| Task objective |
When you spot the word "humidity" in a line of the data below, copy that line.

| Record extracts |
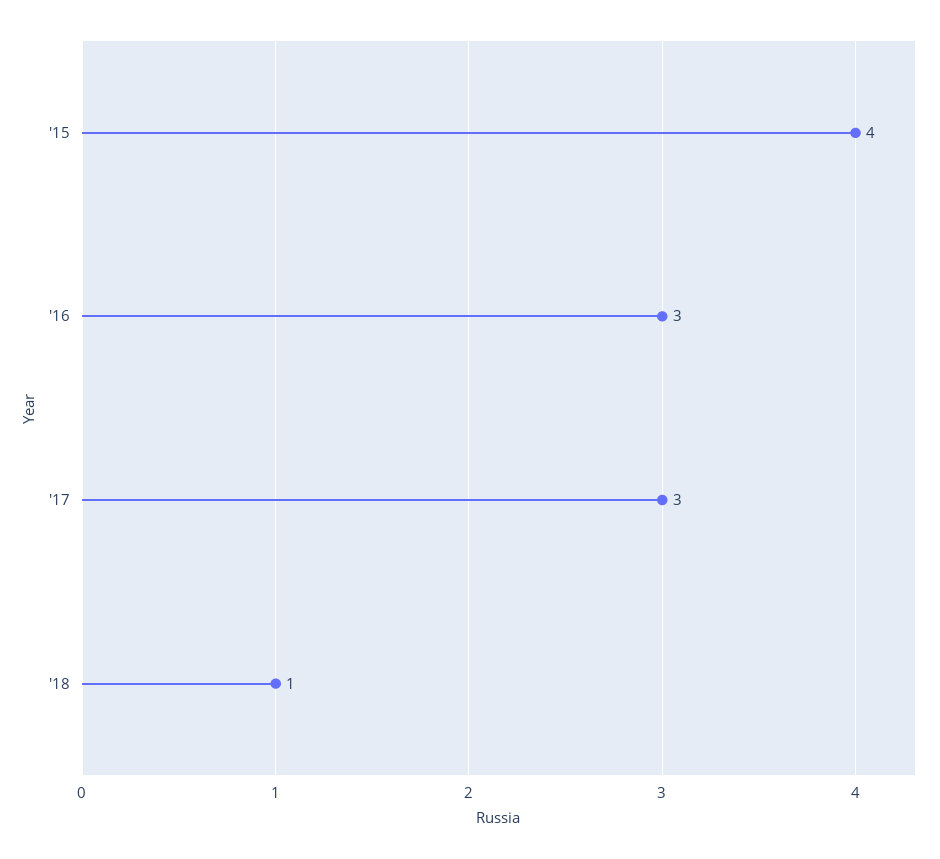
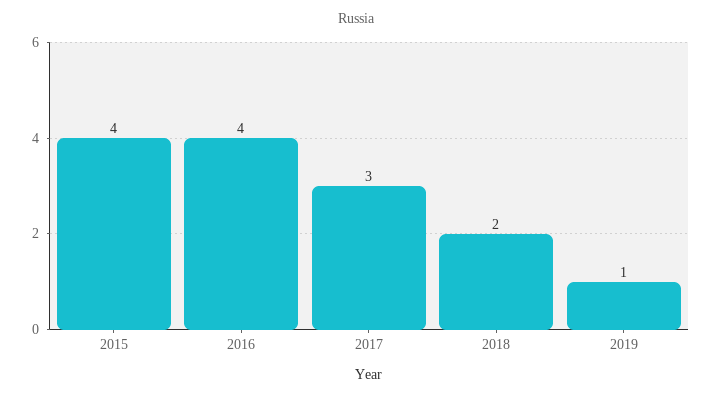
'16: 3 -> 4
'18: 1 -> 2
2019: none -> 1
---
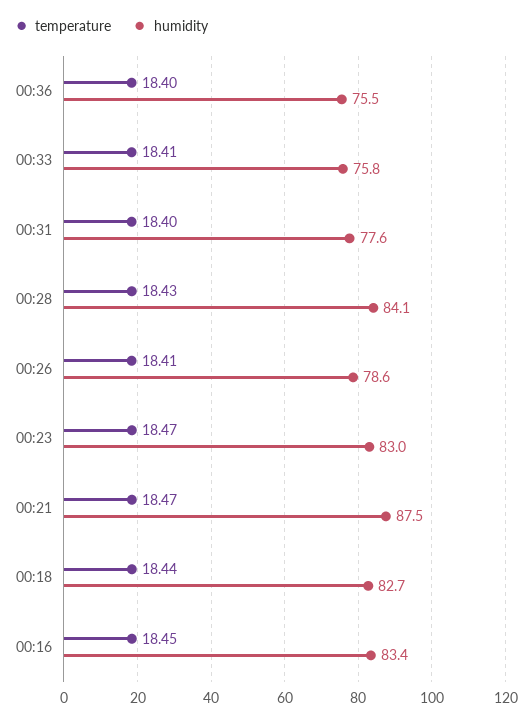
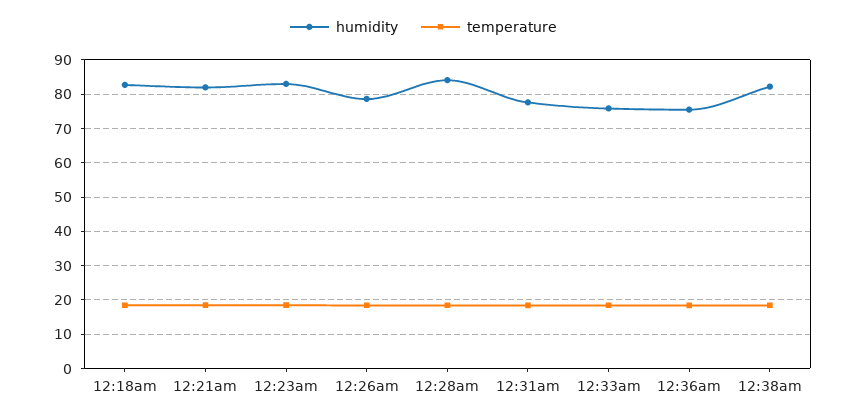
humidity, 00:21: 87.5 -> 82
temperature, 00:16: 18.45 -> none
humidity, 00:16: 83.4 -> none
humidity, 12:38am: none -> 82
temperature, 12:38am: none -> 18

| Written solution |
humidity, 00:21: 87.5 -> 82
humidity, 00:16: 83.4 -> none
humidity, 12:38am: none -> 82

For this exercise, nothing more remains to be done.